Though he “came from black and white” (his own words), he identified himself with the African and struggled, through music, for their emancipation. Worldwide, Bob Marley is now considered the musical prophet of the marginalised communities such as African-American, Aborigines, Adivasis and Dalits. Songs such as ‘No woman, no cry,’ ‘Black progress,’ ‘African herbsman,’ ‘Could you be loved’ ‘Stir it up,’ ‘Redemption song’ and ‘One love’ highlighted the voice of the marginalised and also spoke of love and peace. The United Nations honoured him with its peace medal.

He was also a campaigner for the Rastafari spiritual movement.

He died of cancer on May 11, 1981 at a hospital in Miami, U.S., at the age of 36. Back in the late 1980s and early 1990s, Marley’s song ‘Buffalo Soldier,’ which attained cult status globally, was the craze of the campuses in Kerala. Buffalo Soldier opened the world of Bob Marley to the Malayali youth.

On Sunday, the Bob Marley Samskarika Koottaayma launched a two-day programme to mark the 28th death anniversary of the musical legend at Comrade Abu Square at Fort Kochi.

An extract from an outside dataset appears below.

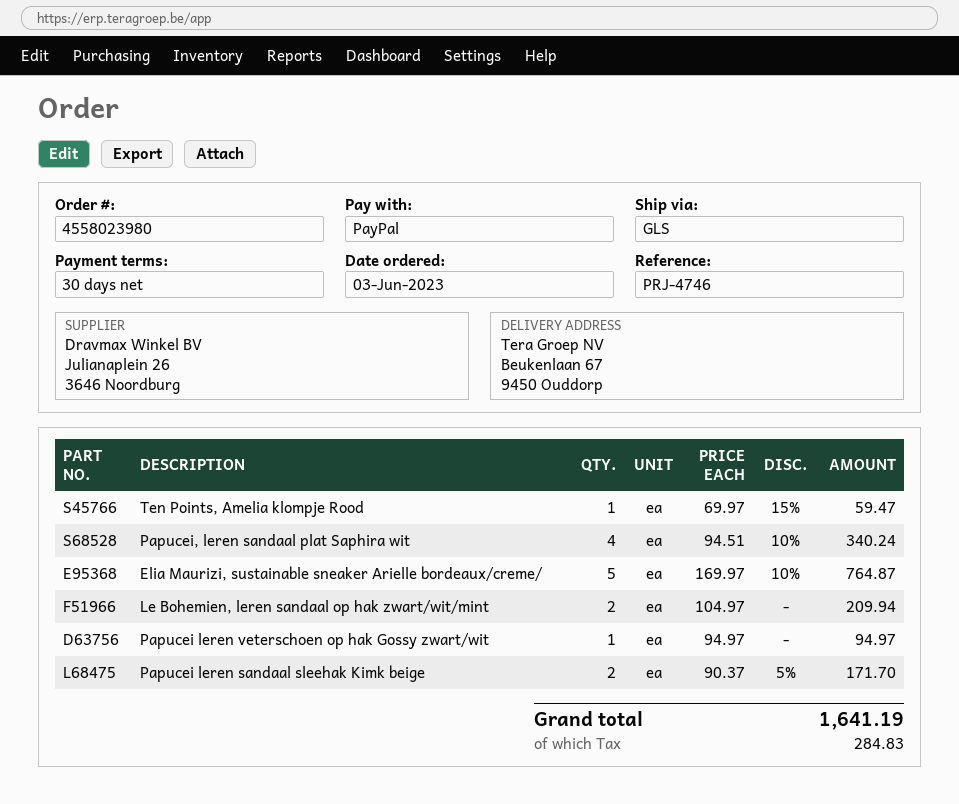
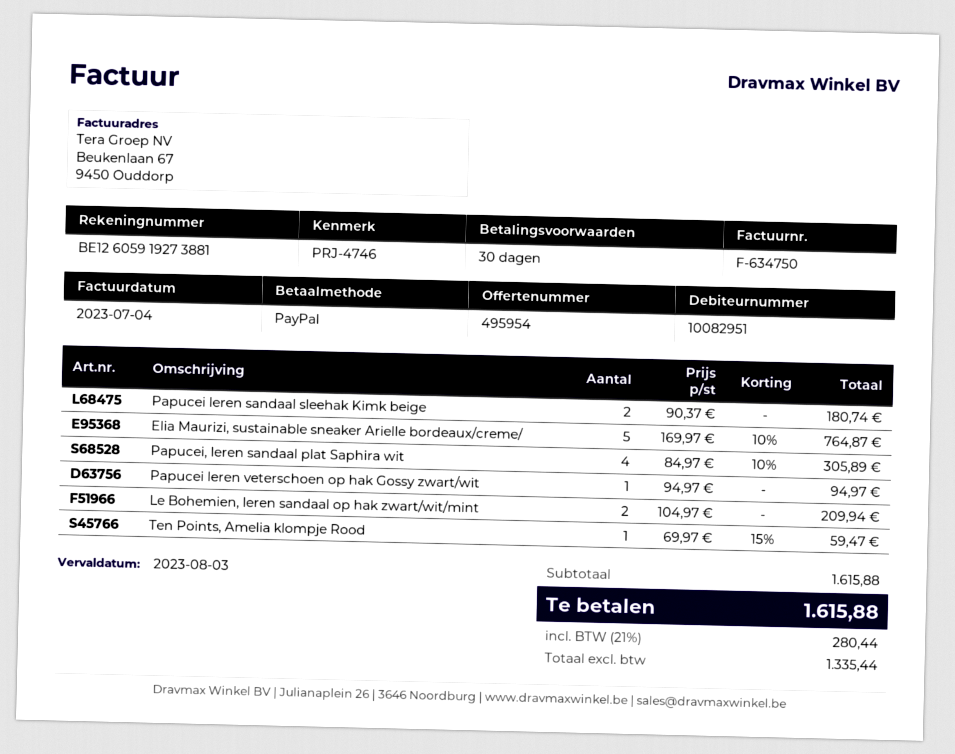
Papucei, leren sandaal plat Saphira wit: 4 x 94.51 - 10% = 340.24 -> 4 x 84.97 - 10% = 305.89
Papucei leren sandaal sleehak Kimk beige: 2 x 90.37 - 5% = 171.70 -> 2 x 90.37 = 180.74
tax: 284.83 -> 280.44
total: 1641.19 -> 1615.88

Theatre person P.M. Antony opened a seminar on the ‘Responsibilities and challenges in the cultural field.’ Raghavan Atholi, poet, recited his own poems and the ‘Njaattuvela’ troupe presented a mix of folk songs, revolutionary songs and Bob Marley hits.

A documentary on Marley was also screened. On Monday morning, ‘Red Solo-mortuary vibrations’ will be presented by Shaji Kallayi.

In the evening, there will be a screening of Marley albums.